REQUIREMENT.
All entries are to be retyped without alteration.

INFORMATION.
= Beginning of Section =

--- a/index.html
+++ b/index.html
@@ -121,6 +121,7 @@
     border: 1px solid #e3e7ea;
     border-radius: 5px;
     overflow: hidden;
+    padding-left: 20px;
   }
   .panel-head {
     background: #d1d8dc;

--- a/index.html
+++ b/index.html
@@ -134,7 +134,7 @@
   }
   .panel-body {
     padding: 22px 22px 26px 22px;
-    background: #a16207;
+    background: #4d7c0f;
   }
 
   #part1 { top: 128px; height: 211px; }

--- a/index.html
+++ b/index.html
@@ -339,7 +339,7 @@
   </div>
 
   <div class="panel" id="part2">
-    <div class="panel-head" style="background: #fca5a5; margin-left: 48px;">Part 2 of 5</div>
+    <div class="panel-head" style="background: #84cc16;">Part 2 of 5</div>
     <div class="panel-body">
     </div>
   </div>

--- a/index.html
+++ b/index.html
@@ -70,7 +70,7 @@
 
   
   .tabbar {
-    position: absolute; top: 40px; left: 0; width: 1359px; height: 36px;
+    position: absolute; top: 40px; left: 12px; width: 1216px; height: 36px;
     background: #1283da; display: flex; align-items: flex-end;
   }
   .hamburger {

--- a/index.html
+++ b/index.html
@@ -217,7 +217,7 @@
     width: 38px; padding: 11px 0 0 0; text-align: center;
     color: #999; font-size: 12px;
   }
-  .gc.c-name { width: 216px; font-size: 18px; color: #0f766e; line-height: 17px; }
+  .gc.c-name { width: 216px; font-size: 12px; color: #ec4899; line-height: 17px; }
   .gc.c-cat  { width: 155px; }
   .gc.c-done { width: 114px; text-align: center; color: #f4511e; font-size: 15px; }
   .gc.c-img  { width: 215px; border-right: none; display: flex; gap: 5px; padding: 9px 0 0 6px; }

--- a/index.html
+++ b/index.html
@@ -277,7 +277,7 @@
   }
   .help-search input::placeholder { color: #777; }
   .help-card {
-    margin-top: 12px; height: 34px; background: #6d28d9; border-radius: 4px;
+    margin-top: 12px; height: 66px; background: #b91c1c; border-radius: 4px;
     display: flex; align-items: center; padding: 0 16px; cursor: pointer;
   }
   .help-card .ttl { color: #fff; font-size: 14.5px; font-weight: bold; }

= End of Section =

OUTPUT OF THE EXERCISE.
--- a/index.html
+++ b/index.html
@@ -121,6 +121,7 @@
     border: 1px solid #e3e7ea;
     border-radius: 5px;
     overflow: hidden;
+    padding-left: 20px;
   }
   .panel-head {
     background: #d1d8dc;

--- a/index.html
+++ b/index.html
@@ -134,7 +134,7 @@
   }
   .panel-body {
     padding: 22px 22px 26px 22px;
-    background: #a16207;
+    background: #4d7c0f;
   }
 
   #part1 { top: 128px; height: 211px; }

--- a/index.html
+++ b/index.html
@@ -339,7 +339,7 @@
   </div>
 
   <div class="panel" id="part2">
-    <div class="panel-head" style="background: #fca5a5; margin-left: 48px;">Part 2 of 5</div>
+    <div class="panel-head" style="background: #84cc16;">Part 2 of 5</div>
     <div class="panel-body">
     </div>
   </div>

--- a/index.html
+++ b/index.html
@@ -70,7 +70,7 @@
 
   
   .tabbar {
-    position: absolute; top: 40px; left: 0; width: 1359px; height: 36px;
+    position: absolute; top: 40px; left: 12px; width: 1216px; height: 36px;
     background: #1283da; display: flex; align-items: flex-end;
   }
   .hamburger {

--- a/index.html
+++ b/index.html
@@ -217,7 +217,7 @@
     width: 38px; padding: 11px 0 0 0; text-align: center;
     color: #999; font-size: 12px;
   }
-  .gc.c-name { width: 216px; font-size: 18px; color: #0f766e; line-height: 17px; }
+  .gc.c-name { width: 216px; font-size: 12px; color: #ec4899; line-height: 17px; }
   .gc.c-cat  { width: 155px; }
   .gc.c-done { width: 114px; text-align: center; color: #f4511e; font-size: 15px; }
   .gc.c-img  { width: 215px; border-right: none; display: flex; gap: 5px; padding: 9px 0 0 6px; }

--- a/index.html
+++ b/index.html
@@ -277,7 +277,7 @@
   }
   .help-search input::placeholder { color: #777; }
   .help-card {
-    margin-top: 12px; height: 34px; background: #6d28d9; border-radius: 4px;
+    margin-top: 12px; height: 66px; background: #b91c1c; border-radius: 4px;
     display: flex; align-items: center; padding: 0 16px; cursor: pointer;
   }
   .help-card .ttl { color: #fff; font-size: 14.5px; font-weight: bold; }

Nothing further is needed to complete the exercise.